🤖 AI Summary
This work addresses the limitation of existing fully multimodal large language models, whose implicit Thinker-Talker architectures struggle to accurately capture contextual emotions, often resulting in distorted affective responses. To overcome this, the authors propose EmoOmni, a unified framework that introduces, for the first time, an explicit Emotional Chain-of-Thought (E-CoT) mechanism. This enables end-to-end emotional reasoning—from fine-grained multimodal perception to text generation—and explicitly guides the dialogue module via E-CoT as a high-level instruction. Concurrently, the study establishes a real-world multimodal emotional dialogue data pipeline and a dedicated evaluation benchmark, EmoOmniEval.
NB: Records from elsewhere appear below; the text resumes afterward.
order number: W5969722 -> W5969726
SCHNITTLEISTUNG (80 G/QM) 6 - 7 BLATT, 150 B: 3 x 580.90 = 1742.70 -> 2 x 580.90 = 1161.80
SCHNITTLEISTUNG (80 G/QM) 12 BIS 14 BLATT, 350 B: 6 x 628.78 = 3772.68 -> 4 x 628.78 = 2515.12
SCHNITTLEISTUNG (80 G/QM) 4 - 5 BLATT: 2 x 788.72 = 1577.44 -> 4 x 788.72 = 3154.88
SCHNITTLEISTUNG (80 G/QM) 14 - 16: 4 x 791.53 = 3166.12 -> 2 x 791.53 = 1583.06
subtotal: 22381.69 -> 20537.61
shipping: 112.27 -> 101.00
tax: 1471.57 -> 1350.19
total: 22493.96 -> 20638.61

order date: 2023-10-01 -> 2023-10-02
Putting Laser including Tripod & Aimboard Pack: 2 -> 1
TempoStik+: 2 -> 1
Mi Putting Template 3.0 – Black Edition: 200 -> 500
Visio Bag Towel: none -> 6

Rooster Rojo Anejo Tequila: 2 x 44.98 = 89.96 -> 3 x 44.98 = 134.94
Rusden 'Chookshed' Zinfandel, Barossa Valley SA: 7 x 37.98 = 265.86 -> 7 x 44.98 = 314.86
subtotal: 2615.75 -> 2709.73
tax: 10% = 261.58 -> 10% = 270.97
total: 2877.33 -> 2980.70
Experimental results demonstrate that EmoOmni-7B achieves emotional dialogue performance on par with Qwen3Omni-30B-A3B-Thinking under identical Talker conditions.
📝 Abstract
The evolution of Omni-Modal Large Language Models~(Omni-LLMs) has revolutionized human--computer interaction, enabling unified audio-visual perception and speech response. However, existing Omni-LLMs struggle with complex real-world scenarios, often leading to superficial understanding and contextually mismatched emotional responses. This issue is further intensified by Omni-LLM's Thinker-Talker architectures, which are implicitly connected through hidden states, leading to the loss of emotional details. In this work, we present EmoOmni, a unified framework for accurate understanding and expression in multimodal emotional dialogue. At its core, we introduce the emotional Chain-of-Thought~(E-CoT), which enforces a reasoning from fine-grained multimodal perception to textual response. Moreover, we explicitly treat E-CoT as high-level emotional instructions that guide the talker, enabling accurate emotional expression. Complementing the model, we construct EmoOmniPipe to obtain the real-world annotated dialogue data and establish a benchmark, EmoOmniEval, to facilitate systematic assessment of multimodal emotional dialogue task. Experiments show that EmoOmni-7B achieves comparable performance with Qwen3Omni-30B-A3B-Thinking under the same talker.